───── GIVEN RECORDS

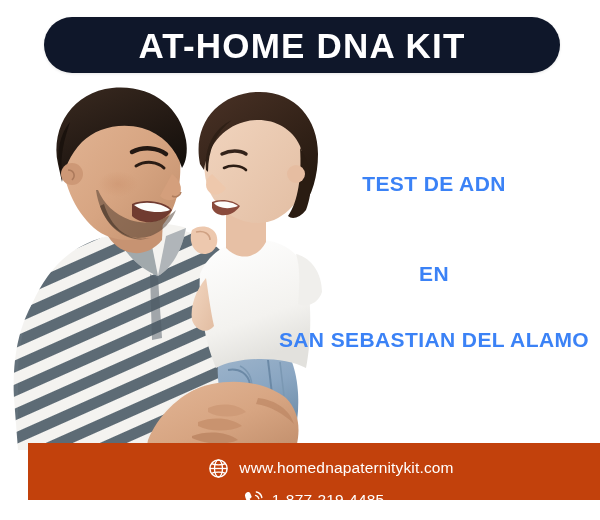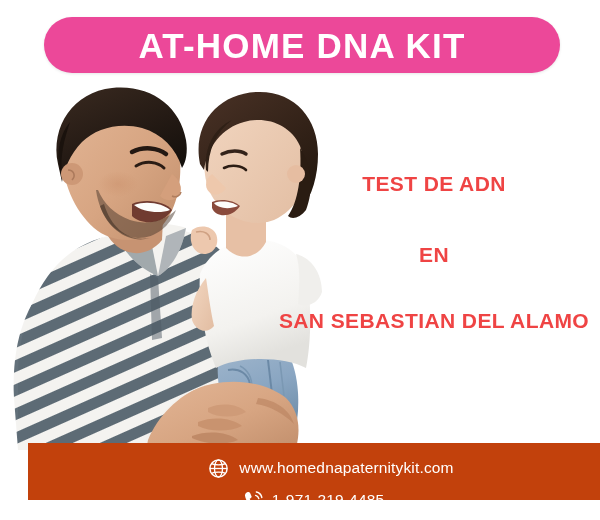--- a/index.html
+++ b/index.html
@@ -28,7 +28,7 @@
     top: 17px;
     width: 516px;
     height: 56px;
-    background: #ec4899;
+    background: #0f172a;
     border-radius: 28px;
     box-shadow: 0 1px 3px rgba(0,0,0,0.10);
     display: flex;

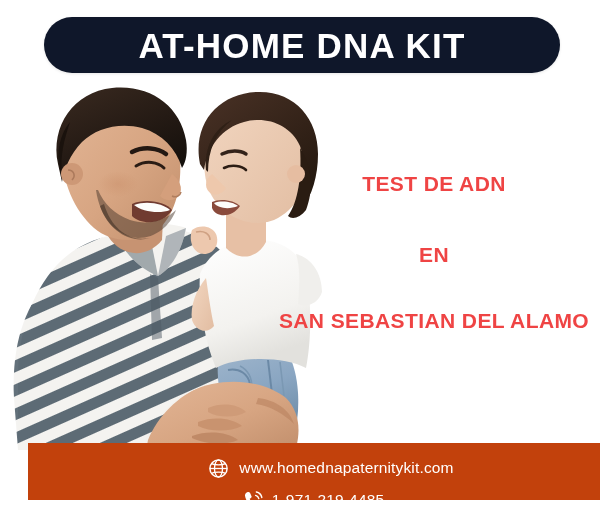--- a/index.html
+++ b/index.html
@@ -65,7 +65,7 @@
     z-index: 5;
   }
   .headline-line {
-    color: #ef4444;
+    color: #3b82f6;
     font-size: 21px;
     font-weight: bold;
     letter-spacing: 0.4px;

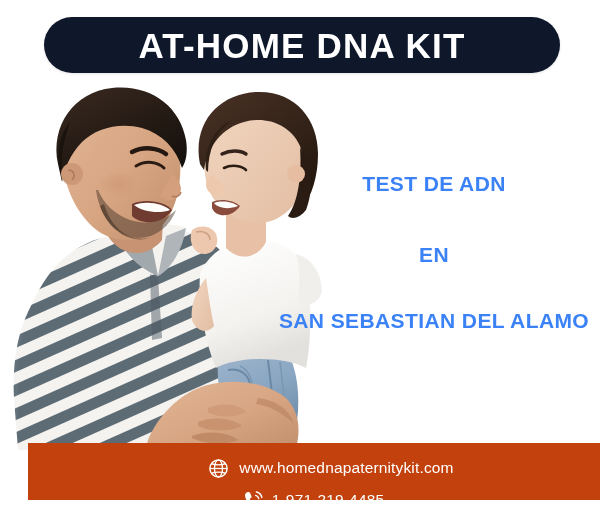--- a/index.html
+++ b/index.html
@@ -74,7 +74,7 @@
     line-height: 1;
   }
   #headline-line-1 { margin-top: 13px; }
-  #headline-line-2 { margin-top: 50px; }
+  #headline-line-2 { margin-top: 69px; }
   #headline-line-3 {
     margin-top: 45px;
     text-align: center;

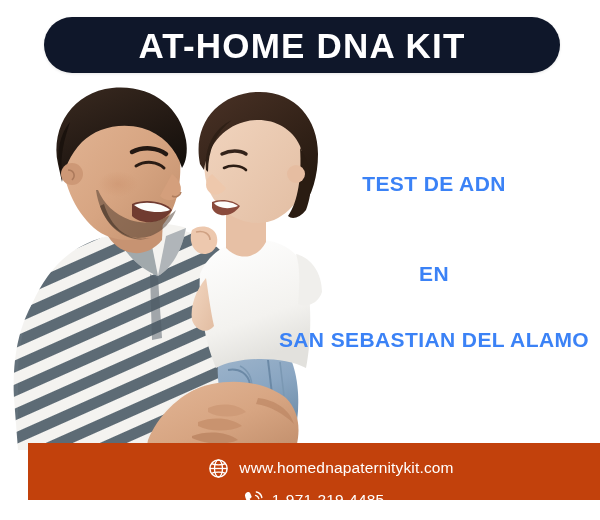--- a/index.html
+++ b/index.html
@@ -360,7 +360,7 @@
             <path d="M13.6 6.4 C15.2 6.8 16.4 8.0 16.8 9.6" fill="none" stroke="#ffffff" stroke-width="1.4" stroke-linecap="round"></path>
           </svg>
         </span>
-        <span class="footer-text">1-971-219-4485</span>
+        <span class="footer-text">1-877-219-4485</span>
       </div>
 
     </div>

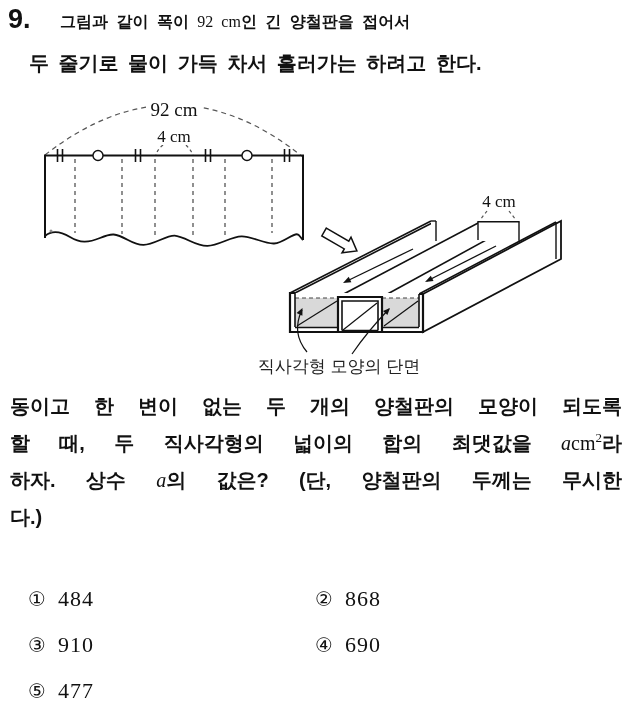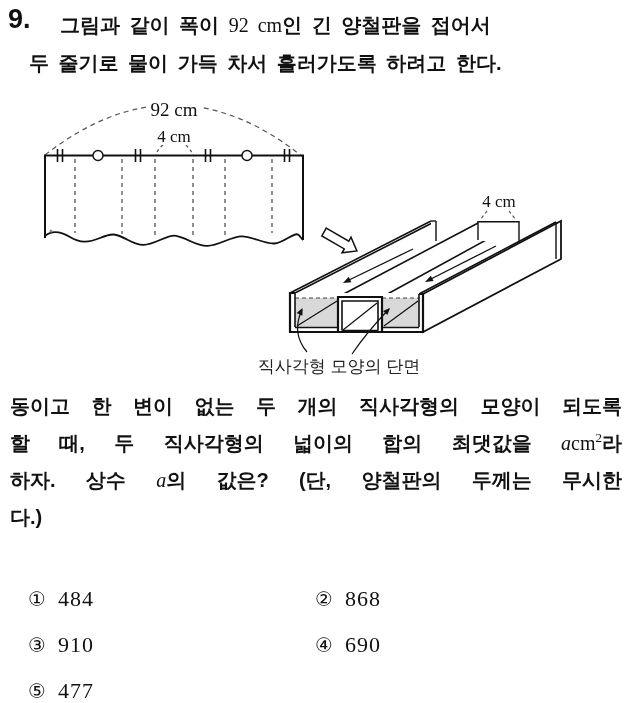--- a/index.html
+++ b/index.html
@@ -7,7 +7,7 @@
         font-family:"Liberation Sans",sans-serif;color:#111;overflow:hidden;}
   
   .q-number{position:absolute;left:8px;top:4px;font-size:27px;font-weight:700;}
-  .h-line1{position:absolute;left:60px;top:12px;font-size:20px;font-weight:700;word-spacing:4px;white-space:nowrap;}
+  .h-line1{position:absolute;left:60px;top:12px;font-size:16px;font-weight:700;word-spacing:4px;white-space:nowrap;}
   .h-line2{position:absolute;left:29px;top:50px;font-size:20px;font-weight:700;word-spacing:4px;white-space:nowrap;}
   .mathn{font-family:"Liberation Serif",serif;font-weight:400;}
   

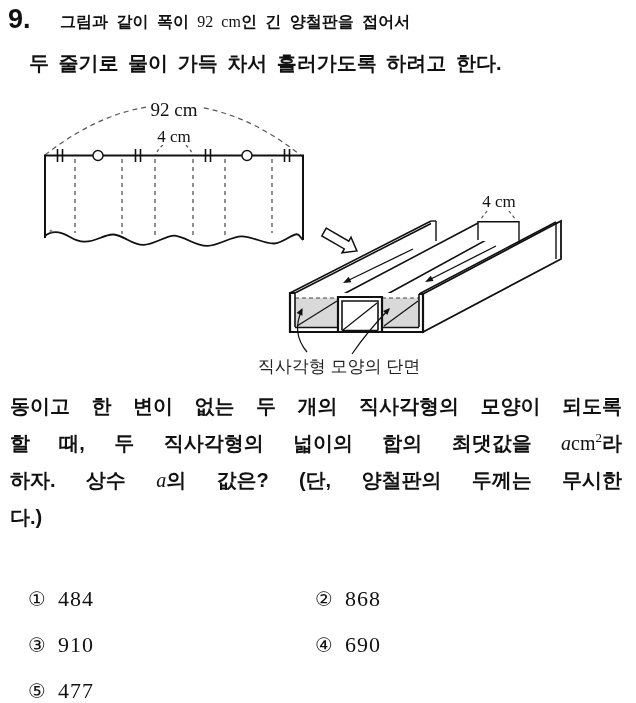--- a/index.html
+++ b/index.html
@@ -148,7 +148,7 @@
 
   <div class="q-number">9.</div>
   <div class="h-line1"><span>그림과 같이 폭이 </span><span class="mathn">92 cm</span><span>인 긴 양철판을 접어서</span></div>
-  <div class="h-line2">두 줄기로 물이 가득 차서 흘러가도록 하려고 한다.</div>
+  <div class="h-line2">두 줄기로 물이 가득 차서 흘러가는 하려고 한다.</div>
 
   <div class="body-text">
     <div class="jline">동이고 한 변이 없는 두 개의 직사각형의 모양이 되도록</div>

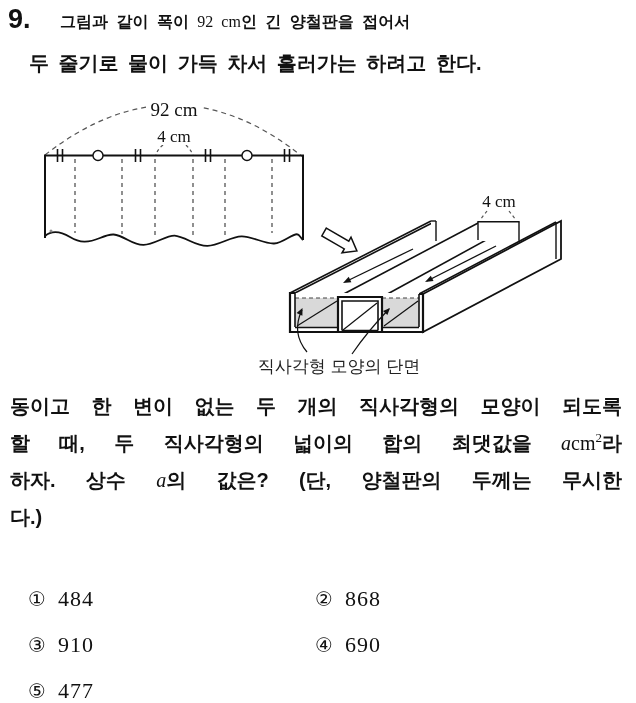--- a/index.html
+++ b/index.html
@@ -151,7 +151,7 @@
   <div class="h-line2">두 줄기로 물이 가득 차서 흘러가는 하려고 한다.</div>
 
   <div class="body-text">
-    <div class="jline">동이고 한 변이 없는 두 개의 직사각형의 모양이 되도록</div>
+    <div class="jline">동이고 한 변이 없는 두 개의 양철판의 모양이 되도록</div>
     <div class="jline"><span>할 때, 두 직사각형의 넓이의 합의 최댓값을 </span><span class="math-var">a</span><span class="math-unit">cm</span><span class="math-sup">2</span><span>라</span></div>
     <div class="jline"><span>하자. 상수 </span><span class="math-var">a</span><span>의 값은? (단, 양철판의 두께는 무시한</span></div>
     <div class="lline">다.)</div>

──────────

- _HOW TO COMPLETE THIS TASK_:
Having removed the pictures, write out the records exactly as they stand.

- _TASK RESPONSE_:
--- a/index.html
+++ b/index.html
@@ -28,7 +28,7 @@
     top: 17px;
     width: 516px;
     height: 56px;
-    background: #ec4899;
+    background: #0f172a;
     border-radius: 28px;
     box-shadow: 0 1px 3px rgba(0,0,0,0.10);
     display: flex;

--- a/index.html
+++ b/index.html
@@ -65,7 +65,7 @@
     z-index: 5;
   }
   .headline-line {
-    color: #ef4444;
+    color: #3b82f6;
     font-size: 21px;
     font-weight: bold;
     letter-spacing: 0.4px;

--- a/index.html
+++ b/index.html
@@ -74,7 +74,7 @@
     line-height: 1;
   }
   #headline-line-1 { margin-top: 13px; }
-  #headline-line-2 { margin-top: 50px; }
+  #headline-line-2 { margin-top: 69px; }
   #headline-line-3 {
     margin-top: 45px;
     text-align: center;

--- a/index.html
+++ b/index.html
@@ -360,7 +360,7 @@
             <path d="M13.6 6.4 C15.2 6.8 16.4 8.0 16.8 9.6" fill="none" stroke="#ffffff" stroke-width="1.4" stroke-linecap="round"></path>
           </svg>
         </span>
-        <span class="footer-text">1-971-219-4485</span>
+        <span class="footer-text">1-877-219-4485</span>
       </div>
 
     </div>

--- a/index.html
+++ b/index.html
@@ -7,7 +7,7 @@
         font-family:"Liberation Sans",sans-serif;color:#111;overflow:hidden;}
   
   .q-number{position:absolute;left:8px;top:4px;font-size:27px;font-weight:700;}
-  .h-line1{position:absolute;left:60px;top:12px;font-size:20px;font-weight:700;word-spacing:4px;white-space:nowrap;}
+  .h-line1{position:absolute;left:60px;top:12px;font-size:16px;font-weight:700;word-spacing:4px;white-space:nowrap;}
   .h-line2{position:absolute;left:29px;top:50px;font-size:20px;font-weight:700;word-spacing:4px;white-space:nowrap;}
   .mathn{font-family:"Liberation Serif",serif;font-weight:400;}
   

--- a/index.html
+++ b/index.html
@@ -148,7 +148,7 @@
 
   <div class="q-number">9.</div>
   <div class="h-line1"><span>그림과 같이 폭이 </span><span class="mathn">92 cm</span><span>인 긴 양철판을 접어서</span></div>
-  <div class="h-line2">두 줄기로 물이 가득 차서 흘러가도록 하려고 한다.</div>
+  <div class="h-line2">두 줄기로 물이 가득 차서 흘러가는 하려고 한다.</div>
 
   <div class="body-text">
     <div class="jline">동이고 한 변이 없는 두 개의 직사각형의 모양이 되도록</div>

--- a/index.html
+++ b/index.html
@@ -151,7 +151,7 @@
   <div class="h-line2">두 줄기로 물이 가득 차서 흘러가는 하려고 한다.</div>
 
   <div class="body-text">
-    <div class="jline">동이고 한 변이 없는 두 개의 직사각형의 모양이 되도록</div>
+    <div class="jline">동이고 한 변이 없는 두 개의 양철판의 모양이 되도록</div>
     <div class="jline"><span>할 때, 두 직사각형의 넓이의 합의 최댓값을 </span><span class="math-var">a</span><span class="math-unit">cm</span><span class="math-sup">2</span><span>라</span></div>
     <div class="jline"><span>하자. 상수 </span><span class="math-var">a</span><span>의 값은? (단, 양철판의 두께는 무시한</span></div>
     <div class="lline">다.)</div>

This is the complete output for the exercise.